When you reach the line with "text: Joints ->", start repeating the lines exactly and keep going to the end of the records, but drop every picture.
(Given entries)
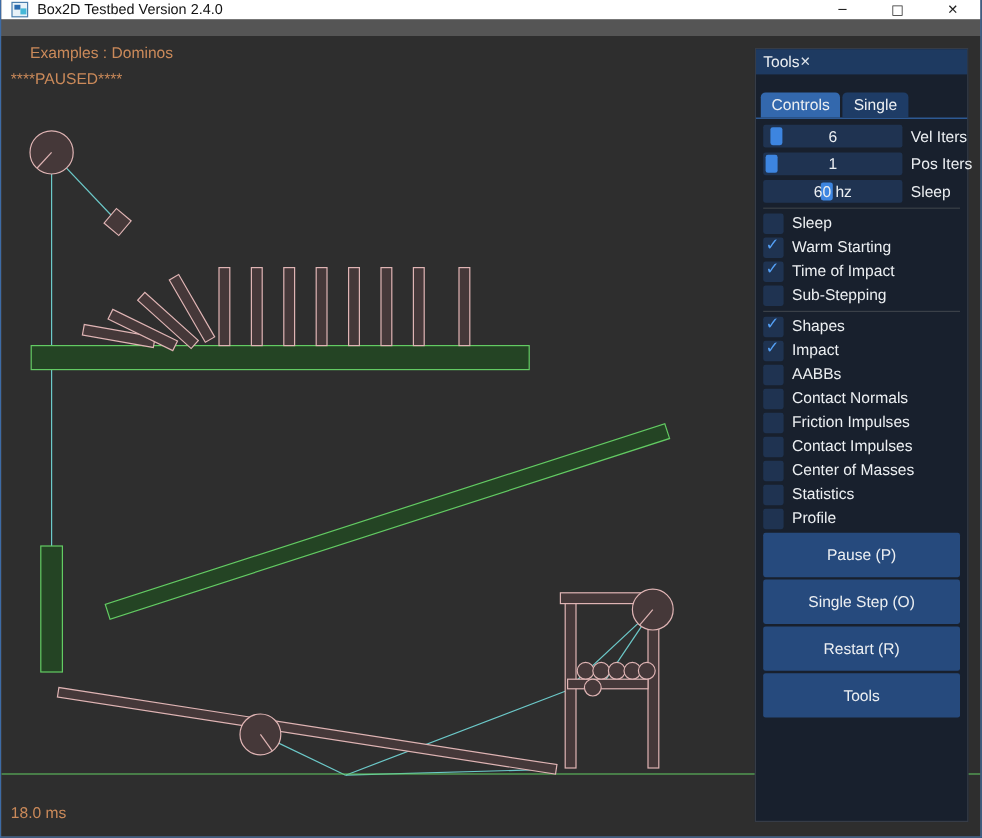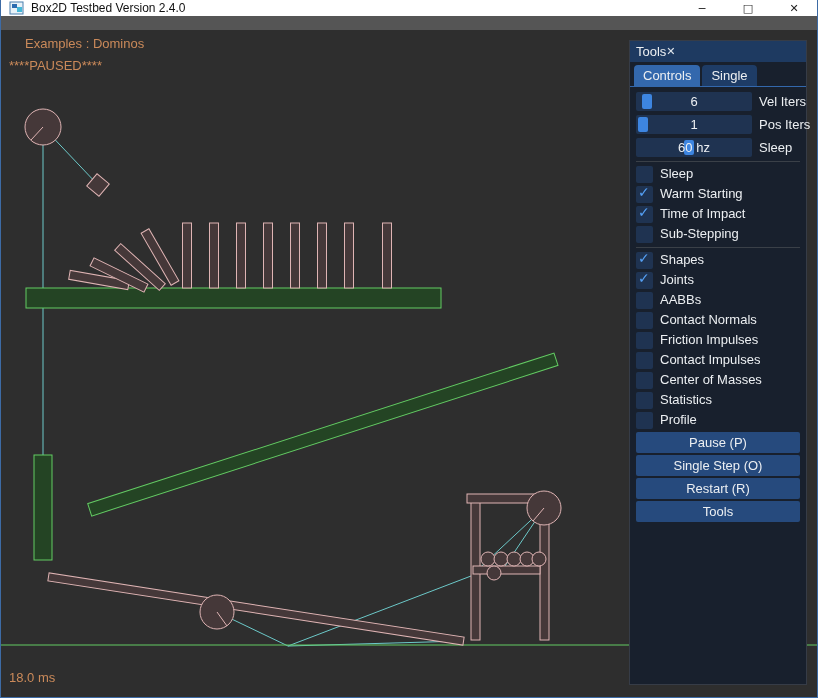"Controls" .tabbar { padding: 3px 4px 0 4px -> 15px 4px 0 4px }
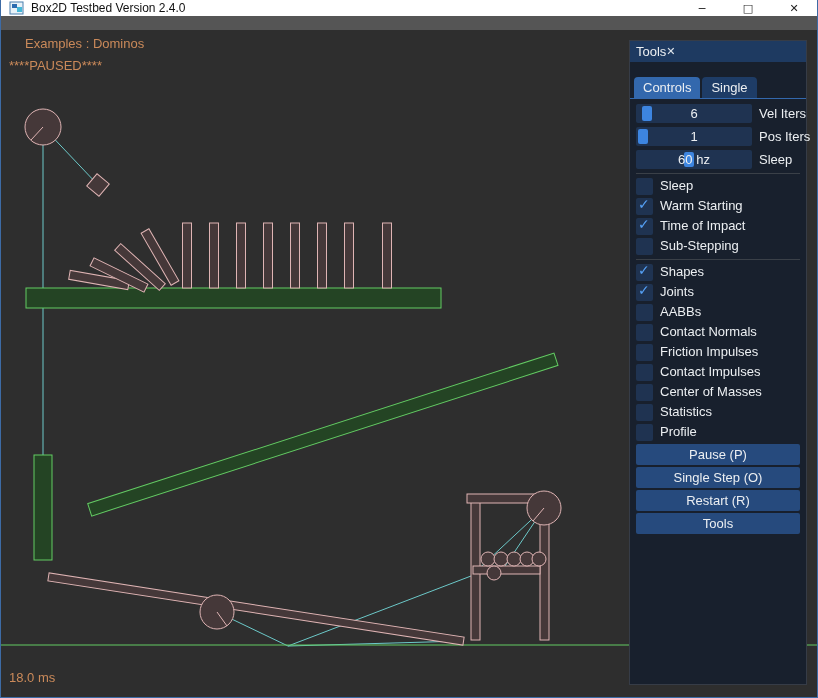"Joints" span.check-label { text: Joints -> Impact }
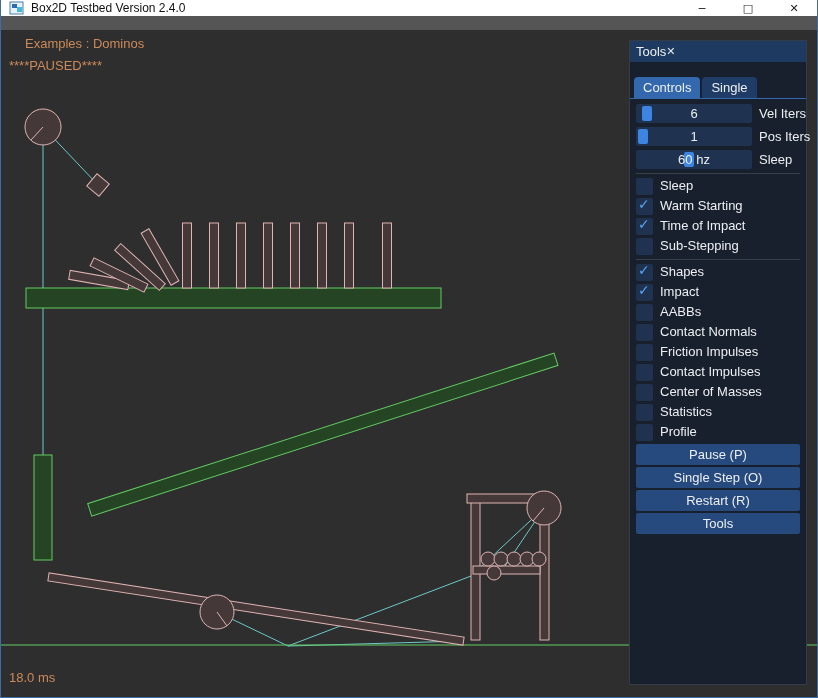"Pause (P)" .panel-btn { height: 21px -> 37px }
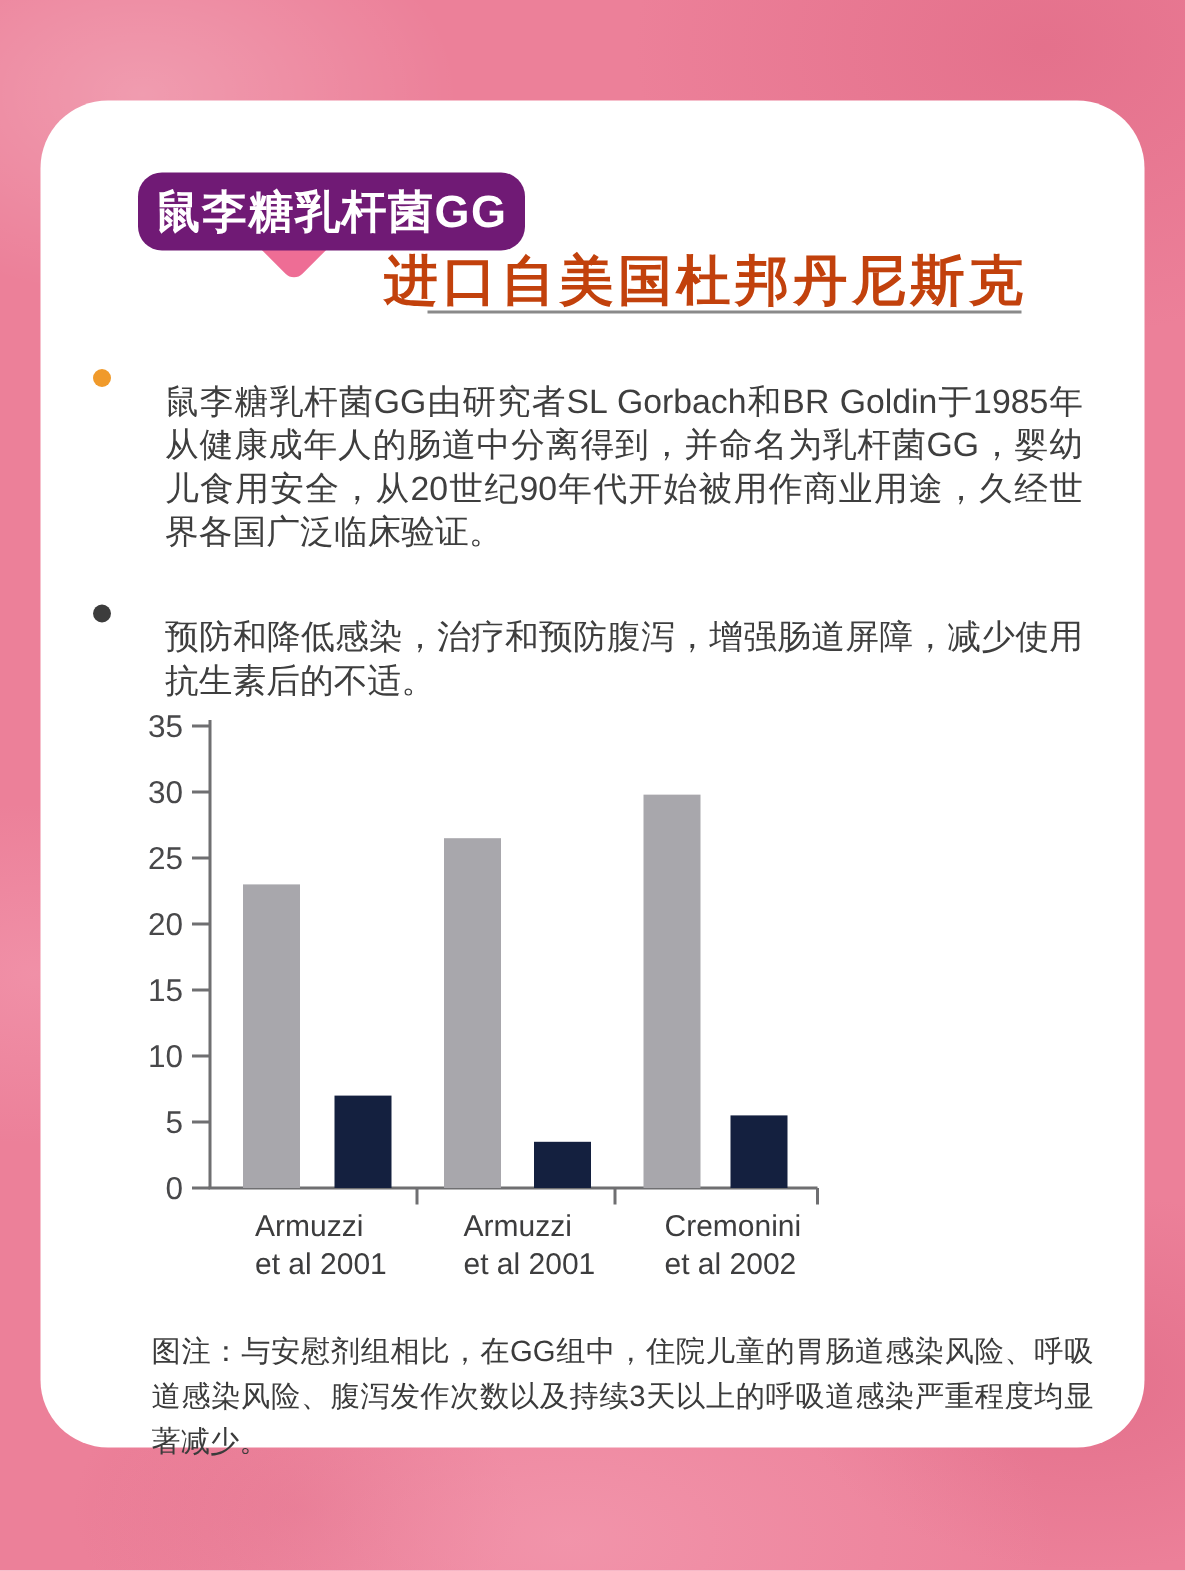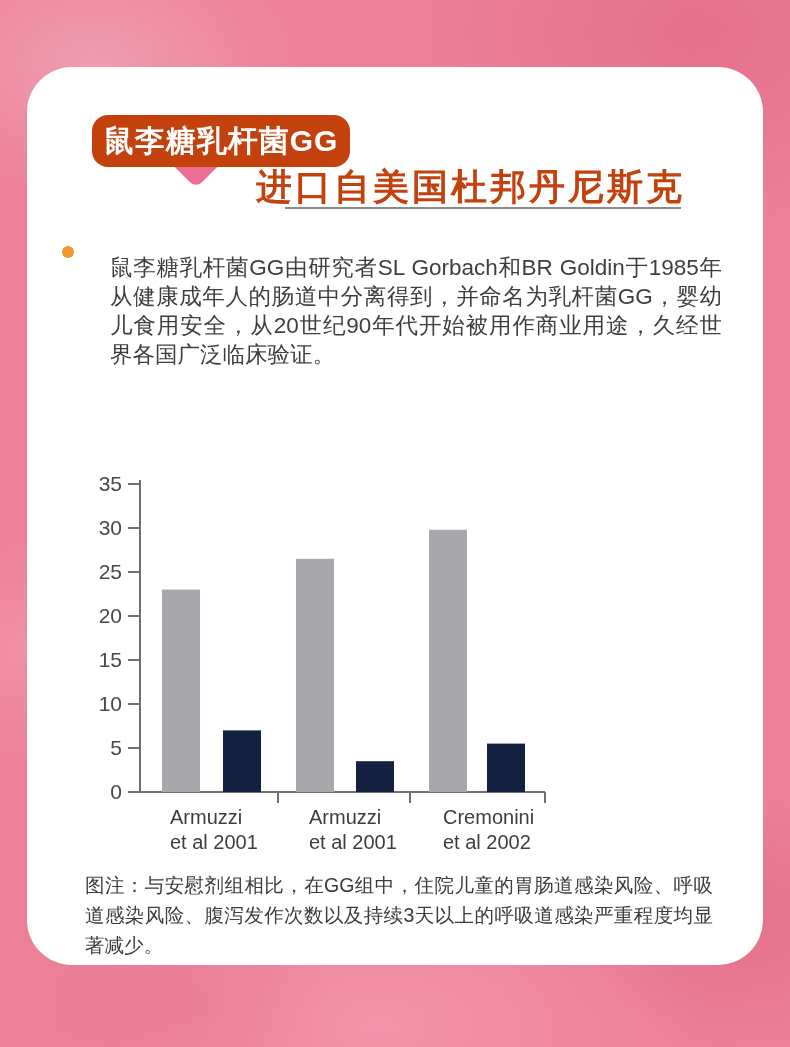"鼠李糖乳杆菌GG" div.badge { background: #c2410c -> #701a75 }
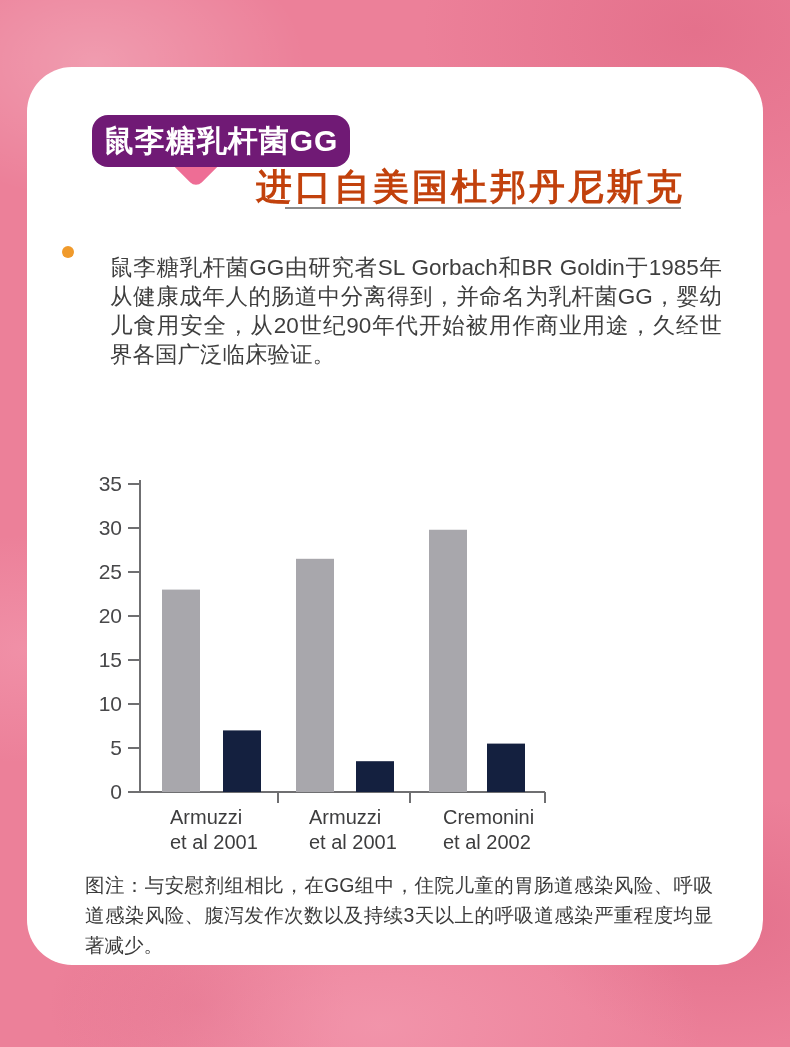"预防和降低感染，治疗和预防腹泻，增强肠道屏障，减少使用抗生素后的不适。" div.bullet-item { html: none -> <div> <span></span> <p>预防和降低感染，治疗和预防腹泻，增强肠道屏障，减少使用抗生素后的不适。</p> </div> }
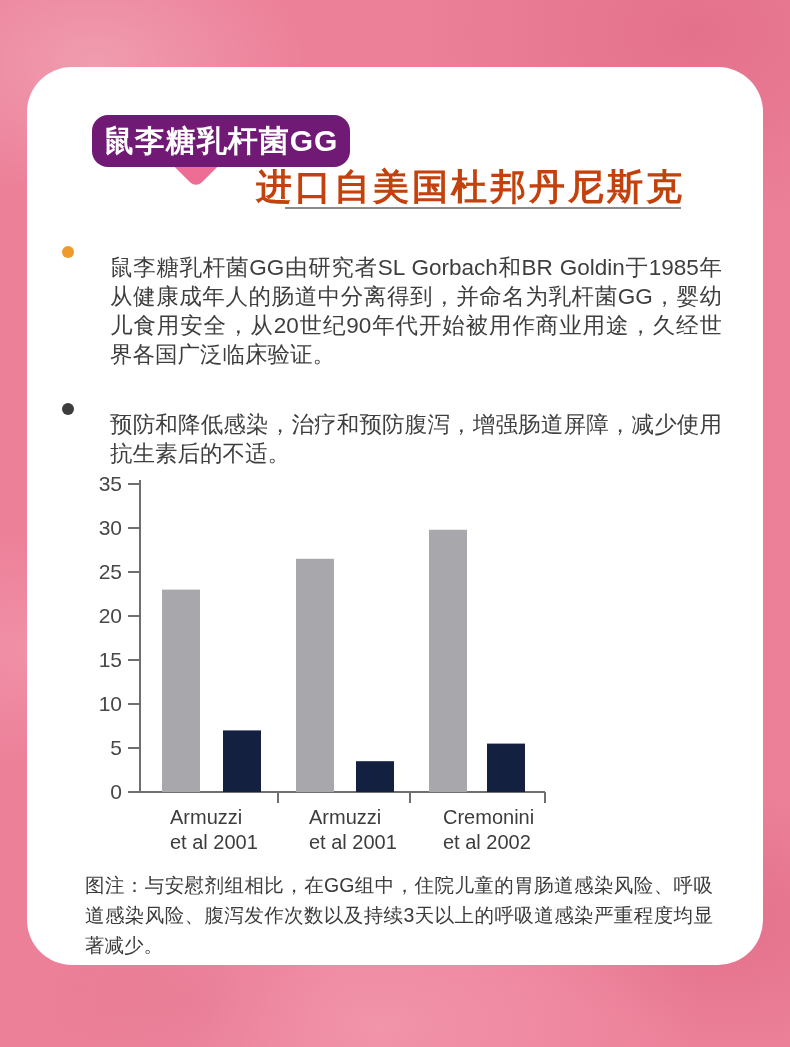"图注：与安慰剂组相比，在GG组中，住院儿童的胃肠道感染风险、呼吸道感染风险、腹泻" .caption { margin: 0 -> 16px }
(End Given entries)
- [Answer for the task]
"Joints" span.check-label { text: Joints -> Impact }
"Pause (P)" .panel-btn { height: 21px -> 37px }
"鼠李糖乳杆菌GG" div.badge { background: #c2410c -> #701a75 }
"预防和降低感染，治疗和预防腹泻，增强肠道屏障，减少使用抗生素后的不适。" div.bullet-item { html: none -> <div> <span></span> <p>预防和降低感染，治疗和预防腹泻，增强肠道屏障，减少使用抗生素后的不适。</p> </div> }
"图注：与安慰剂组相比，在GG组中，住院儿童的胃肠道感染风险、呼吸道感染风险、腹泻" .caption { margin: 0 -> 16px }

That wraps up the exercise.